> **Task instructions**
Below, locate the line that contains "html: <div>2025学年一年级上册语文测试卷</div> ->". Repeat exactly from that line to the line that contains "font-size: 24px ->", inclusive, leaving out the pictures.

> **The input**
★ ★ ★ ★

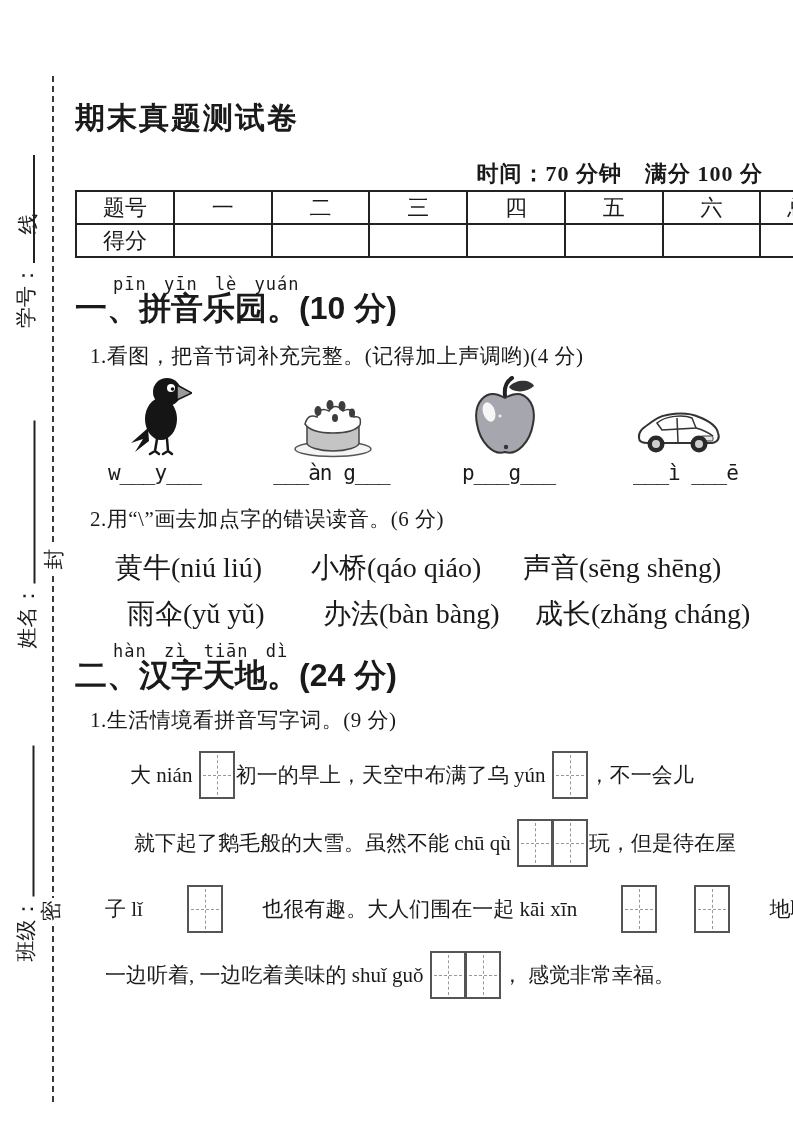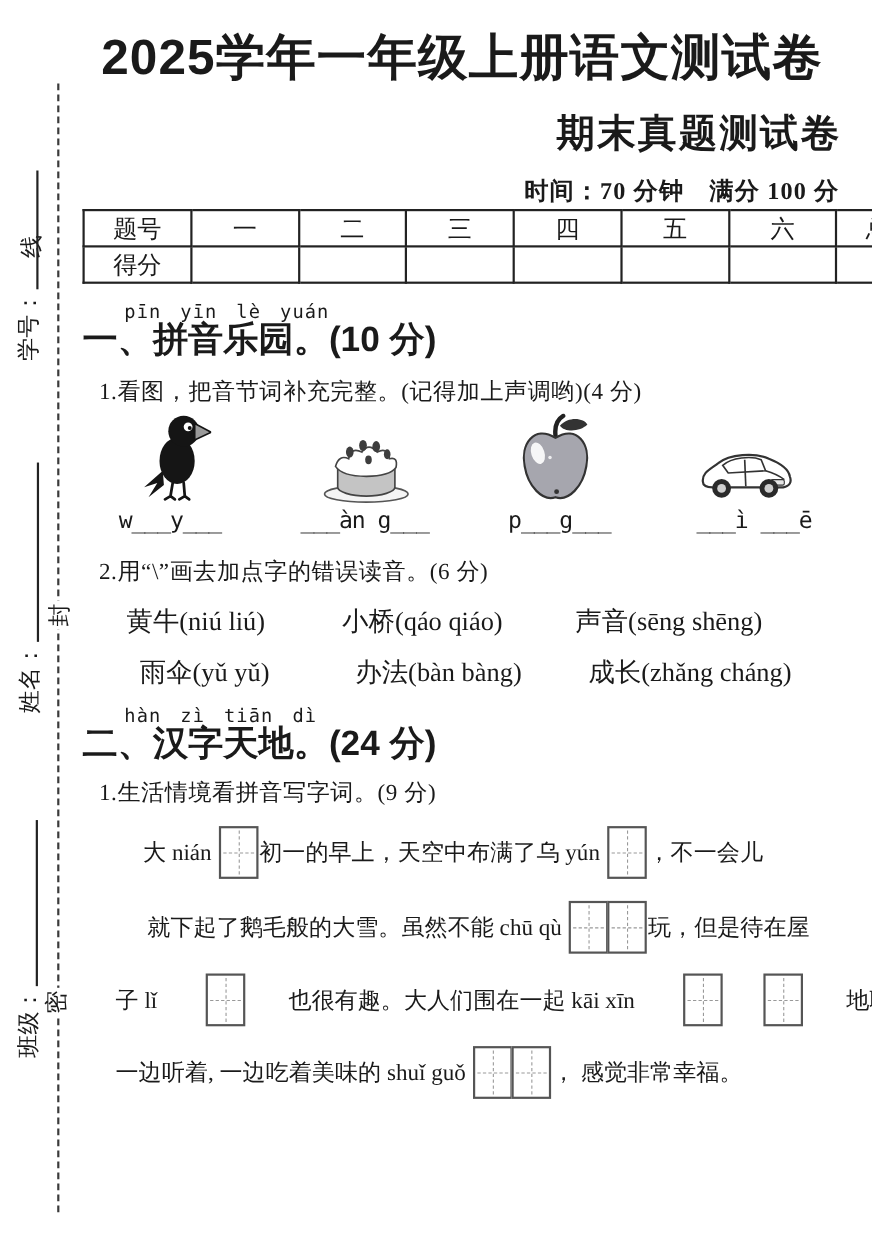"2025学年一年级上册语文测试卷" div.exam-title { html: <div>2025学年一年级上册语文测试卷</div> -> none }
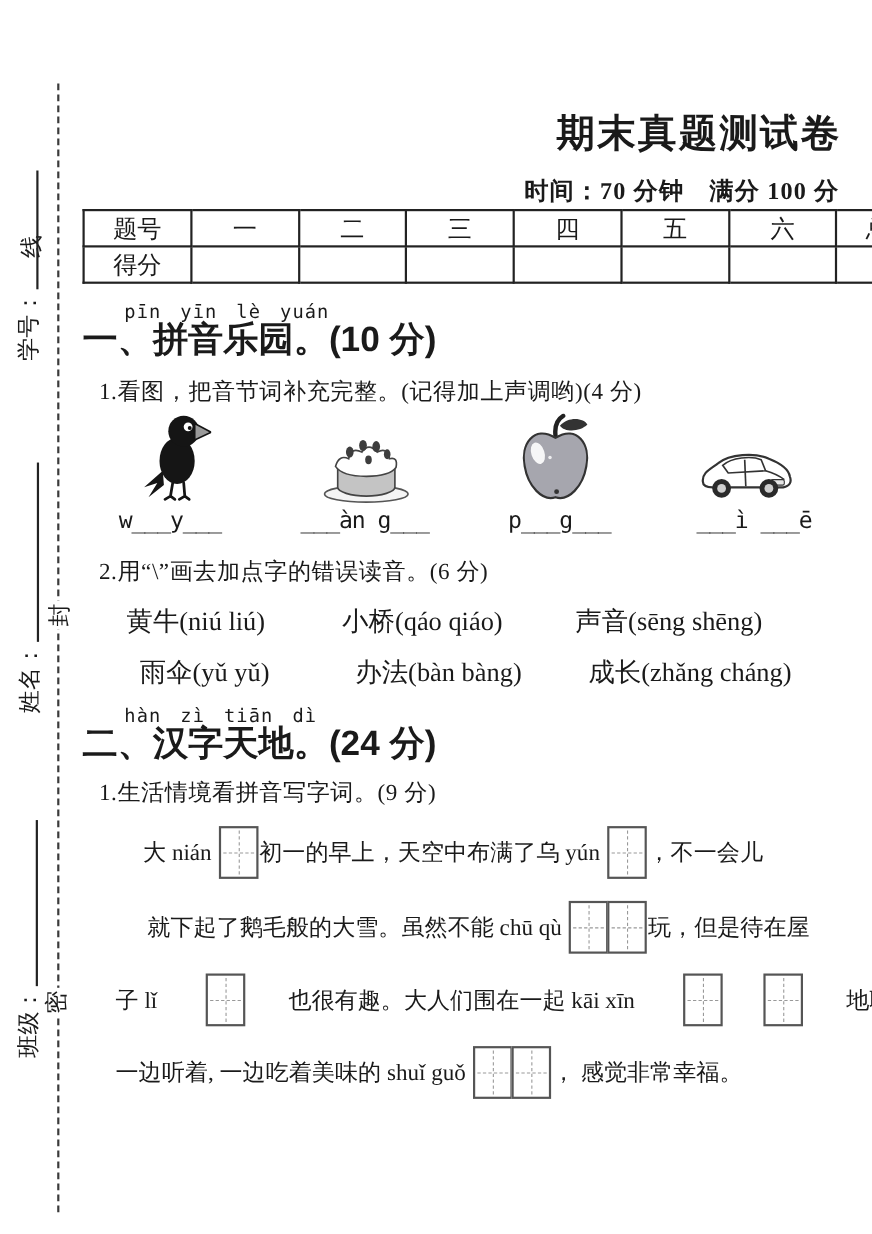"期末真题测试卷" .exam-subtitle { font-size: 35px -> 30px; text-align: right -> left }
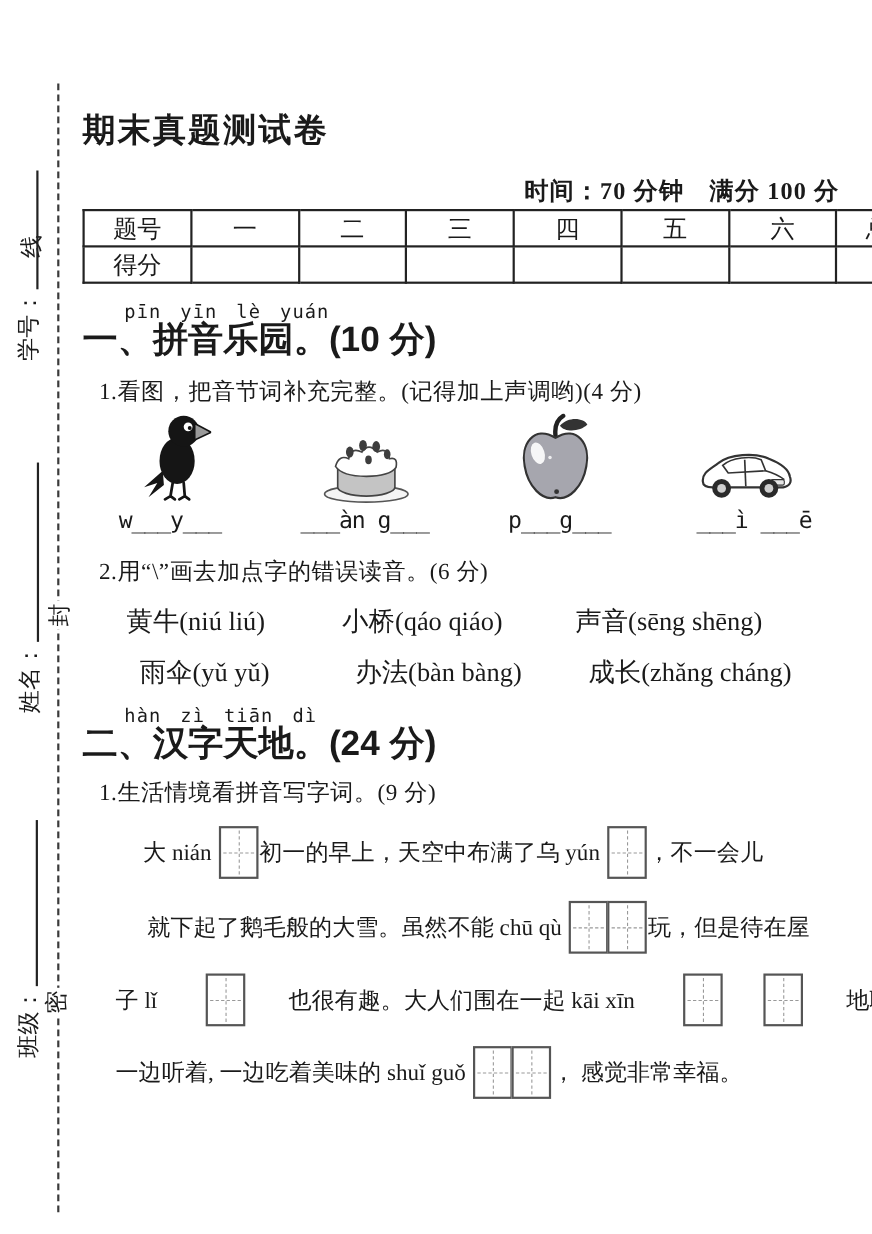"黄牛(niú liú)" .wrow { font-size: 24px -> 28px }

★ ★ ★ ★

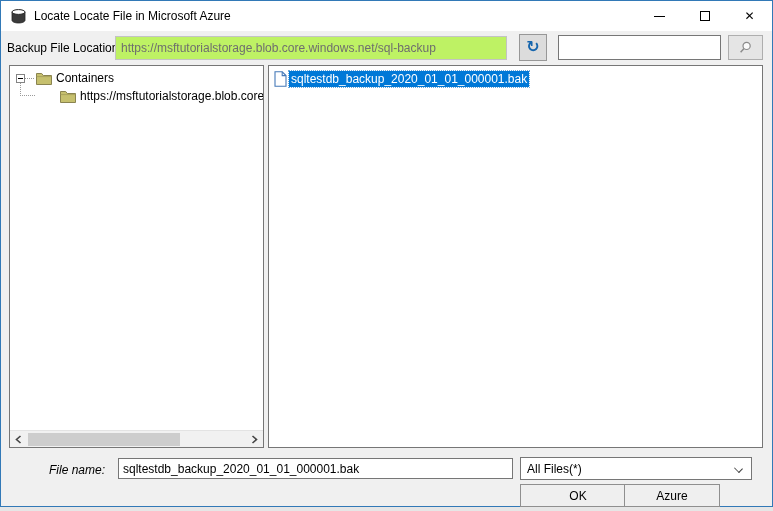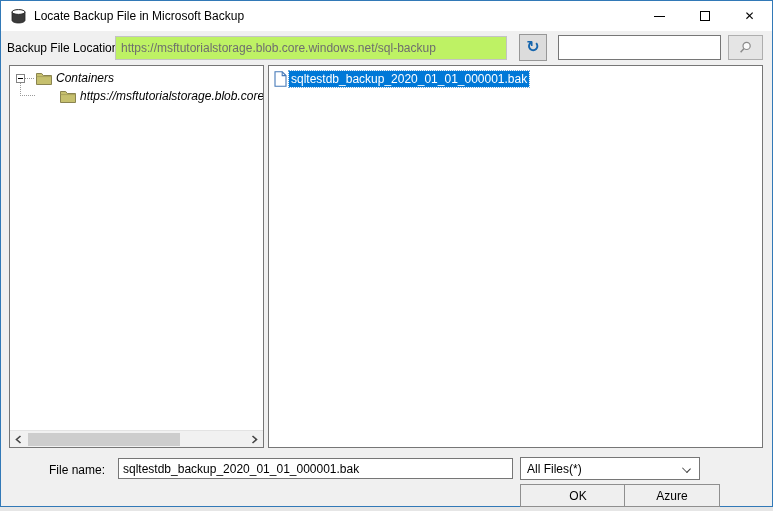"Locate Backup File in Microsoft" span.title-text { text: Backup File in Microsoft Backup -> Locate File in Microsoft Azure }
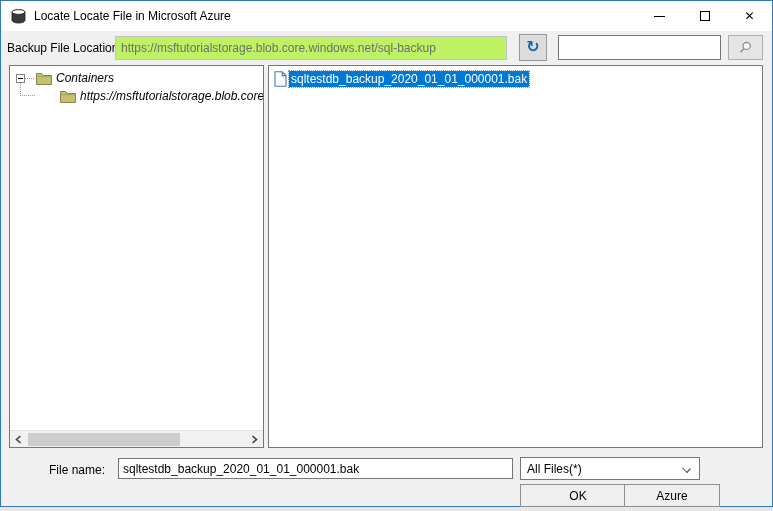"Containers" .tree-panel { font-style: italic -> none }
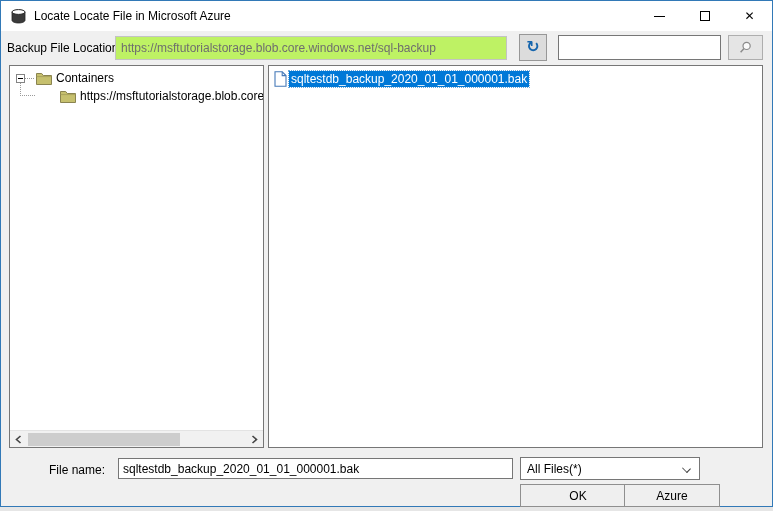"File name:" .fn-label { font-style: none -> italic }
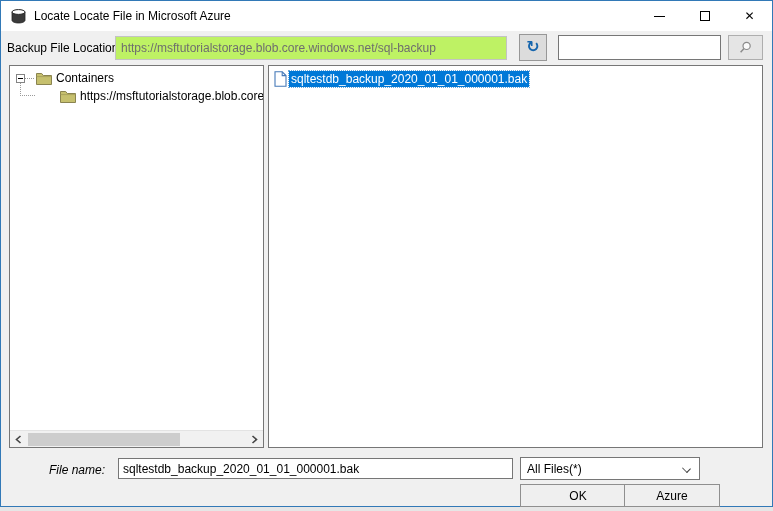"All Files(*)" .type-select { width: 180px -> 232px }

★ ★ ★ ★

> **Task answer**
"2025学年一年级上册语文测试卷" div.exam-title { html: <div>2025学年一年级上册语文测试卷</div> -> none }
"期末真题测试卷" .exam-subtitle { font-size: 35px -> 30px; text-align: right -> left }
"黄牛(niú liú)" .wrow { font-size: 24px -> 28px }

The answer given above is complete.